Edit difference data

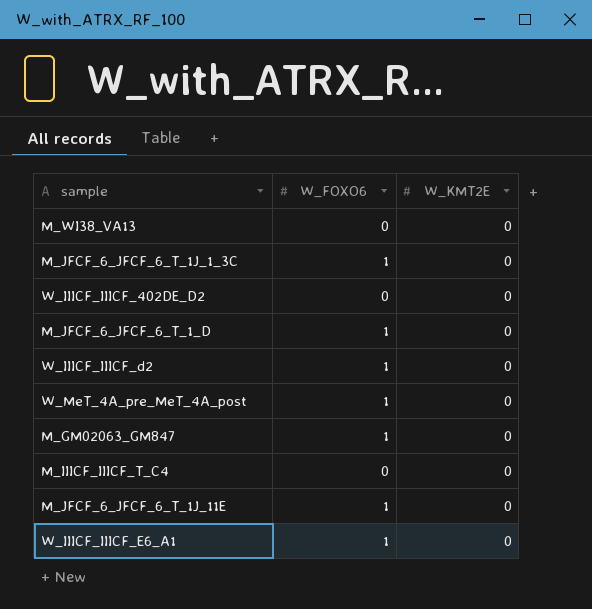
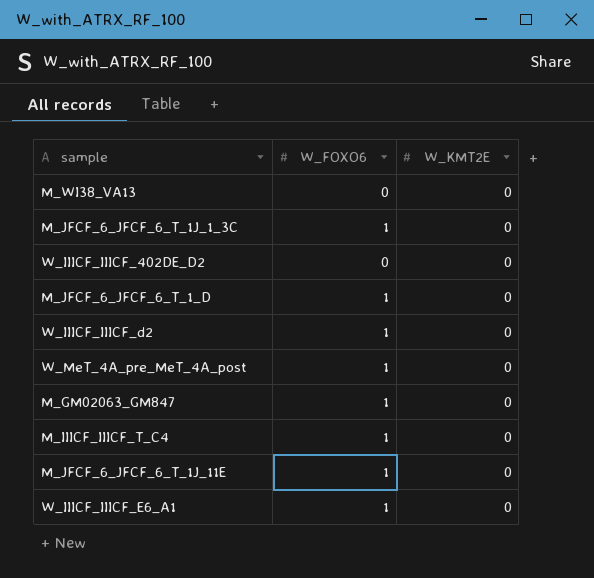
M_IIICF_IIICF_T_C4 | W_FOXO6: 0 -> 1

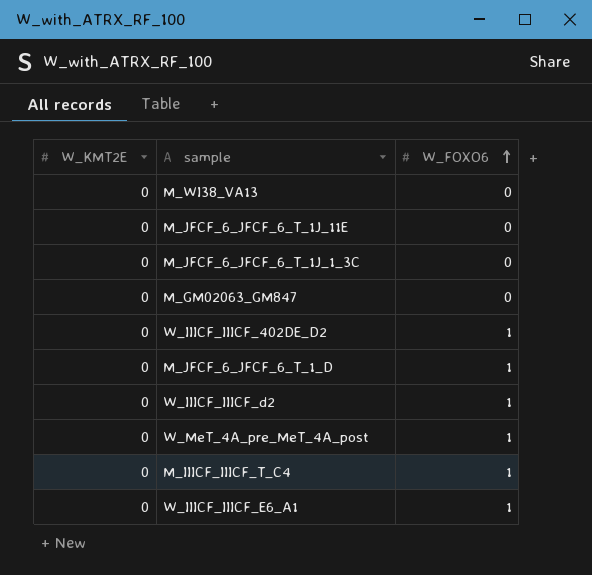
row order: none -> W_FOXO6 ascending
column W_KMT2E | position: 3 -> 1
M_JFCF_6_JFCF_6_T_1J_11E | W_FOXO6: 1 -> 0
M_JFCF_6_JFCF_6_T_1J_1_3C | W_FOXO6: 1 -> 0
M_GM02063_GM847 | W_FOXO6: 1 -> 0
W_IIICF_IIICF_402DE_D2 | W_FOXO6: 0 -> 1

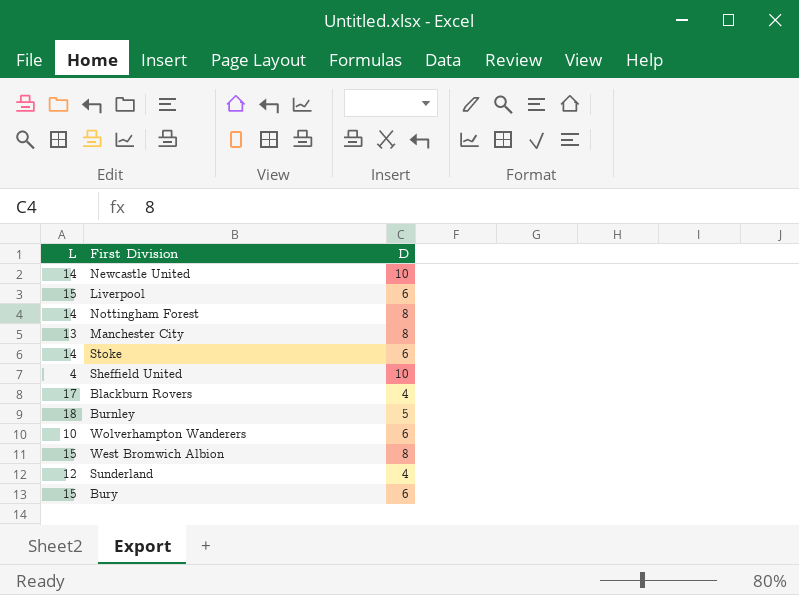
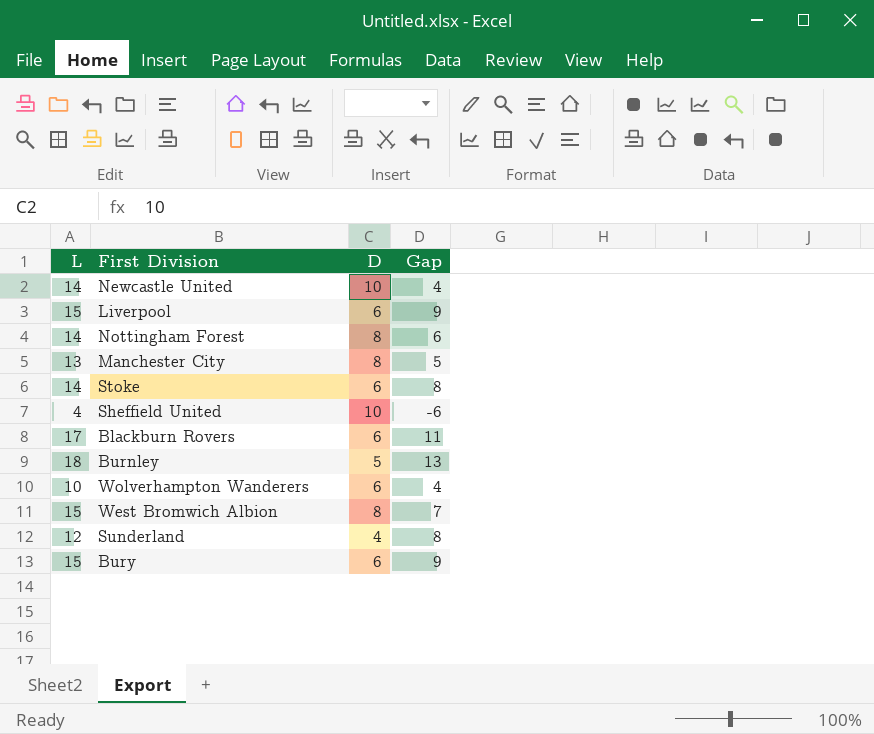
column Gap | formula: none -> [L] - [D]
Blackburn Rovers | D: 4 -> 6

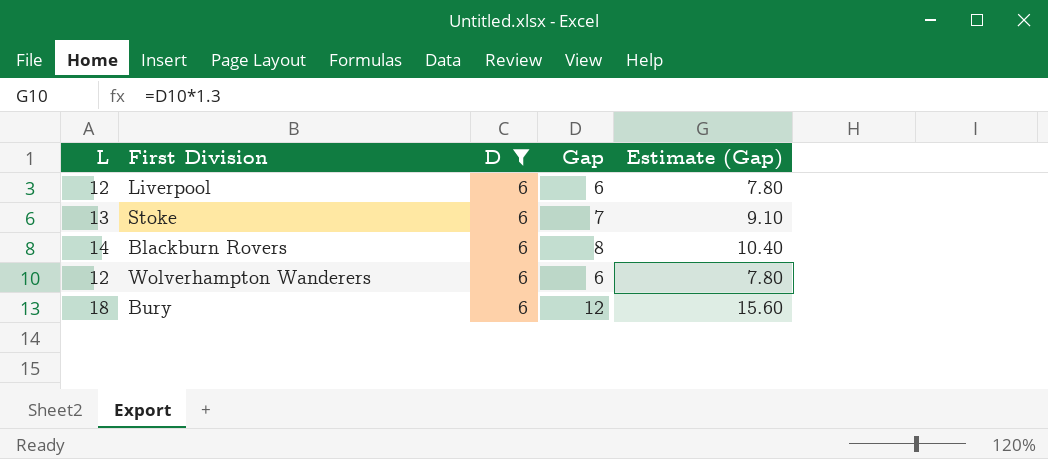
filter: none -> D = 6
column Estimate (Gap) | formula: none -> [Gap] * 1.3
Liverpool | L: 15 -> 12
Liverpool | Gap: 9 -> 6
Stoke | L: 14 -> 13
Stoke | Gap: 8 -> 7
Blackburn Rovers | L: 17 -> 14
Blackburn Rovers | Gap: 11 -> 8
Wolverhampton Wanderers | L: 10 -> 12
Wolverhampton Wanderers | Gap: 4 -> 6
Bury | L: 15 -> 18
Bury | Gap: 9 -> 12

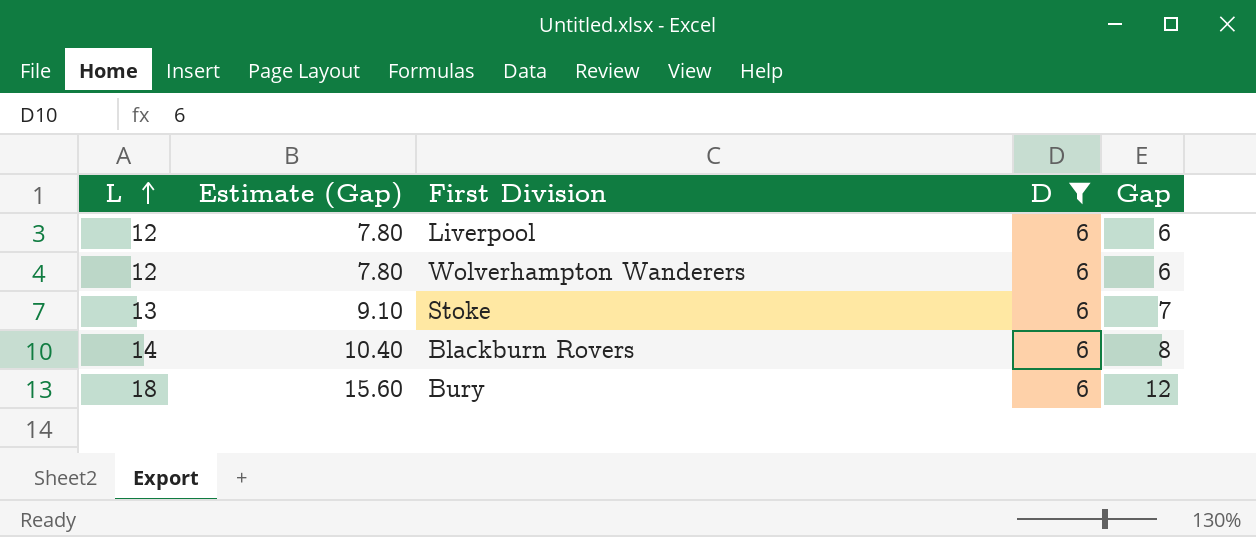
row order: none -> L ascending
column Estimate (Gap) | position: 5 -> 2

• PROBLEM TO WORK ON: Would you set down only the lines above from the line with "row order: none -> W_FOXO6 ascending" to the line with "Liverpool | Gap: 9 -> 6", both included, exactly as they stand and without the pictures?

• RESPONSE TO THE EXERCISE:
row order: none -> W_FOXO6 ascending
column W_KMT2E | position: 3 -> 1
M_JFCF_6_JFCF_6_T_1J_11E | W_FOXO6: 1 -> 0
M_JFCF_6_JFCF_6_T_1J_1_3C | W_FOXO6: 1 -> 0
M_GM02063_GM847 | W_FOXO6: 1 -> 0
W_IIICF_IIICF_402DE_D2 | W_FOXO6: 0 -> 1

column Gap | formula: none -> [L] - [D]
Blackburn Rovers | D: 4 -> 6

filter: none -> D = 6
column Estimate (Gap) | formula: none -> [Gap] * 1.3
Liverpool | L: 15 -> 12
Liverpool | Gap: 9 -> 6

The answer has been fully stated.